#### [Change listing data]
#####
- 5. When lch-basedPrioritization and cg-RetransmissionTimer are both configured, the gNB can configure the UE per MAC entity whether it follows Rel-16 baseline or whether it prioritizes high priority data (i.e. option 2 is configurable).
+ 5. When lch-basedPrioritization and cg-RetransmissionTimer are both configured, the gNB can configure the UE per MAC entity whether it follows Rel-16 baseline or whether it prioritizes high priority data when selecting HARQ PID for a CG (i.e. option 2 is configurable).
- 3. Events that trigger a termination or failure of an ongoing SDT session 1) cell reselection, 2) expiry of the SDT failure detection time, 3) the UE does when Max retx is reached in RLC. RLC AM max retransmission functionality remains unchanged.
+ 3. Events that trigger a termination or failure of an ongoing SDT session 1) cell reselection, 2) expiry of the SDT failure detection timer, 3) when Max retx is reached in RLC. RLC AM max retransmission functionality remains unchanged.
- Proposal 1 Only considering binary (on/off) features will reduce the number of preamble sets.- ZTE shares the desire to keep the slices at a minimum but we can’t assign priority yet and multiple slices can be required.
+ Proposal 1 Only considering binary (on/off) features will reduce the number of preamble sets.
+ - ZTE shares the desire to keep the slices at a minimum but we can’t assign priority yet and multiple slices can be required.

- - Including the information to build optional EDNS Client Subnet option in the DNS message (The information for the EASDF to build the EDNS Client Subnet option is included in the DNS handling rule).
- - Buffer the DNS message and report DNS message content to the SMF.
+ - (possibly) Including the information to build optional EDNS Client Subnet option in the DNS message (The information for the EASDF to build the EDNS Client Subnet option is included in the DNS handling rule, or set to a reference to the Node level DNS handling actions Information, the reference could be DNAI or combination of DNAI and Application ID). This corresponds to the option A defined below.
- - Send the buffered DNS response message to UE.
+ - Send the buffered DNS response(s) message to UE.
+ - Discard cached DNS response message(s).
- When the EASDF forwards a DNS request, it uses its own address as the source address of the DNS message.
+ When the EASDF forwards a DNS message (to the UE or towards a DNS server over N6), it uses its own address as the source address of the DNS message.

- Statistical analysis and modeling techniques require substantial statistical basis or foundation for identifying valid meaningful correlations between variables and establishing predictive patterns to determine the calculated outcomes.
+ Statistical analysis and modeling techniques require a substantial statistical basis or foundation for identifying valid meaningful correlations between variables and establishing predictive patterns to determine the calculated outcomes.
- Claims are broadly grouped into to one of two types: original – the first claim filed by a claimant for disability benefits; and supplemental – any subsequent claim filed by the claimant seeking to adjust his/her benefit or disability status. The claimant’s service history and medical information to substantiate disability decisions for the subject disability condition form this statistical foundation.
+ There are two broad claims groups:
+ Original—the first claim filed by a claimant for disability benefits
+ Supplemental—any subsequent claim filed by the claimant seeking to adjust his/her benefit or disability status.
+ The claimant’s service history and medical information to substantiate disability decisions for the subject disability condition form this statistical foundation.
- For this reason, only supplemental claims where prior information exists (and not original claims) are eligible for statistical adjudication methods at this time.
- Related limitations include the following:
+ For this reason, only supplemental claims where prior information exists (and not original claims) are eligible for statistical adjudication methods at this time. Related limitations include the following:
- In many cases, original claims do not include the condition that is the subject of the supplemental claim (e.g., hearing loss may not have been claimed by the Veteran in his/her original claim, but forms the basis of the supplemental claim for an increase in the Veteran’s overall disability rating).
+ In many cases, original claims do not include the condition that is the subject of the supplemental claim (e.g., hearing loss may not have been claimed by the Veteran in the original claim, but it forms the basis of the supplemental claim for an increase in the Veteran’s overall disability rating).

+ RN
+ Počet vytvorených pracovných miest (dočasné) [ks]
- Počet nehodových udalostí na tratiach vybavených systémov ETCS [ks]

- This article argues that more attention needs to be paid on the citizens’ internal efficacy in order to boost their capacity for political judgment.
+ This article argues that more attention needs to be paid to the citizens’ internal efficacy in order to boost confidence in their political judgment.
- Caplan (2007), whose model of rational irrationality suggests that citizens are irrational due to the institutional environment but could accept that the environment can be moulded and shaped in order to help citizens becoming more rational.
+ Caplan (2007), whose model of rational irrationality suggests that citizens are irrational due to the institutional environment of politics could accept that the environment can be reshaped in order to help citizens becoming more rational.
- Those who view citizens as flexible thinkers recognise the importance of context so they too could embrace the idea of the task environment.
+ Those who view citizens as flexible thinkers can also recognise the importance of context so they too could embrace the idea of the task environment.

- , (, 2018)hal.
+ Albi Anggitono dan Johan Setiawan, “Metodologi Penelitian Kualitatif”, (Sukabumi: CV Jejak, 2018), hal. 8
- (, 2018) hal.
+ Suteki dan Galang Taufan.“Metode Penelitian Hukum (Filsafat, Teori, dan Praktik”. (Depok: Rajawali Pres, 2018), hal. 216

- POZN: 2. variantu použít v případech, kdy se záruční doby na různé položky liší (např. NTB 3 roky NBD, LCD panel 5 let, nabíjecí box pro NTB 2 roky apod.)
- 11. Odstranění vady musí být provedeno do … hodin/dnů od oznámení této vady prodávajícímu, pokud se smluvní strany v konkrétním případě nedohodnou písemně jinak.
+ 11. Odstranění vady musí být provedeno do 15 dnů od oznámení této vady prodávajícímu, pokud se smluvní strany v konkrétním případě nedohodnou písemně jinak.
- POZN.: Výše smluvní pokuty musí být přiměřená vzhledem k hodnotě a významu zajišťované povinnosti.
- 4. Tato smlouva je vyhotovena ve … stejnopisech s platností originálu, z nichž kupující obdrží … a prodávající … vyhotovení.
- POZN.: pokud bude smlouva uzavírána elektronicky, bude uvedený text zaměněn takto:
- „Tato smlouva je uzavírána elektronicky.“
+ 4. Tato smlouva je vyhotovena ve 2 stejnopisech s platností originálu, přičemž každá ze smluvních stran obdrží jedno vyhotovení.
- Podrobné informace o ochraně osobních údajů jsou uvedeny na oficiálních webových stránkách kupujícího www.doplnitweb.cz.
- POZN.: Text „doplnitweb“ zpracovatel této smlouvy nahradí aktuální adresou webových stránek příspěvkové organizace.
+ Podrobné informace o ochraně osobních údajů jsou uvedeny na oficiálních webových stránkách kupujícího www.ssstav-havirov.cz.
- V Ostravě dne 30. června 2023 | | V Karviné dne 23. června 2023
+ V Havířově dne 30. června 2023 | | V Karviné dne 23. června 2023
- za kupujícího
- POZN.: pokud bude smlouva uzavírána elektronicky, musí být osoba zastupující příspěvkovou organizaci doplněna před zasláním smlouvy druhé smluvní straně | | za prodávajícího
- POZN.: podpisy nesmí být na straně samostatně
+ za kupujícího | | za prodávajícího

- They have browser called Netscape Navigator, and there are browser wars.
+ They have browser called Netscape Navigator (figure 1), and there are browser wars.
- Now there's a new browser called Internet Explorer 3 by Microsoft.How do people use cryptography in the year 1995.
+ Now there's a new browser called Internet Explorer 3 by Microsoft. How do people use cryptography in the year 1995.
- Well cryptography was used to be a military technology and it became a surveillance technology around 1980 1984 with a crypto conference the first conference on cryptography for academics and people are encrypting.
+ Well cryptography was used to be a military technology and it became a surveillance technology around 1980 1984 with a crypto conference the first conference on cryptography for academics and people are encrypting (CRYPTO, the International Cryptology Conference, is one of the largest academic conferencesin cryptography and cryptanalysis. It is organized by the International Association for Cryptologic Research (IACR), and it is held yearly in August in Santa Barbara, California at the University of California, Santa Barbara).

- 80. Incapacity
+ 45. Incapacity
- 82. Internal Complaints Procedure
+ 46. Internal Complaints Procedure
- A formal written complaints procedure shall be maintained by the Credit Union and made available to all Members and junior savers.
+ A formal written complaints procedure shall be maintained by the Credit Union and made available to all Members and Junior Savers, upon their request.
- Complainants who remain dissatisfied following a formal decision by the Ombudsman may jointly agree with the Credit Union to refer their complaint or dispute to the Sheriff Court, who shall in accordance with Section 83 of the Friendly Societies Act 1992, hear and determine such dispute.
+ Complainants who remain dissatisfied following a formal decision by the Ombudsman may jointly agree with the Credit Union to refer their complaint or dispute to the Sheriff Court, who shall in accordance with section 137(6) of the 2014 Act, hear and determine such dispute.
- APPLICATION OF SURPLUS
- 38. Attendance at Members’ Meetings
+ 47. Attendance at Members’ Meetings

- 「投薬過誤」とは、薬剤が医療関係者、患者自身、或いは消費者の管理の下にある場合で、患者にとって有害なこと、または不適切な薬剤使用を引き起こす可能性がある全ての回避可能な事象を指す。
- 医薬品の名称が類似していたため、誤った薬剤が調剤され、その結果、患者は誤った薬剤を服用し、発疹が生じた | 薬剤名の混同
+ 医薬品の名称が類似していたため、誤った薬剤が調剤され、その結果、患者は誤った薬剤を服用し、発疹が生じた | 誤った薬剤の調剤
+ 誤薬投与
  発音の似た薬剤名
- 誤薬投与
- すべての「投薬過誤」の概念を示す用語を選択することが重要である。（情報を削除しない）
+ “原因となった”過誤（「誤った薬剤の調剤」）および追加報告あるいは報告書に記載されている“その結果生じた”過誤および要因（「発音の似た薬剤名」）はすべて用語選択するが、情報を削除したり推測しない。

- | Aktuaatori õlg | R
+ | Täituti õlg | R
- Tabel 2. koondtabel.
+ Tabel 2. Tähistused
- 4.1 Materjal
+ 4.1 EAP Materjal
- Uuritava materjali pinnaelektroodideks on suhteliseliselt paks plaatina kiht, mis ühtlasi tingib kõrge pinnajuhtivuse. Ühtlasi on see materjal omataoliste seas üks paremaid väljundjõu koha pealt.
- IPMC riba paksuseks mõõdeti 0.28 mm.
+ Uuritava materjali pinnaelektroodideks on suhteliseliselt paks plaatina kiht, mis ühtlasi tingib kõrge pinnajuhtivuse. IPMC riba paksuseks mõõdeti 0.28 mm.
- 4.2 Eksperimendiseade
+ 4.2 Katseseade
#####
#### [TASK TO COMPLETE]
Go through the records and show every line with the string "detection" in it.

#### [ANSWER SPACE]
- 3. Events that trigger a termination or failure of an ongoing SDT session 1) cell reselection, 2) expiry of the SDT failure detection time, 3) the UE does when Max retx is reached in RLC. RLC AM max retransmission functionality remains unchanged.
+ 3. Events that trigger a termination or failure of an ongoing SDT session 1) cell reselection, 2) expiry of the SDT failure detection timer, 3) when Max retx is reached in RLC. RLC AM max retransmission functionality remains unchanged.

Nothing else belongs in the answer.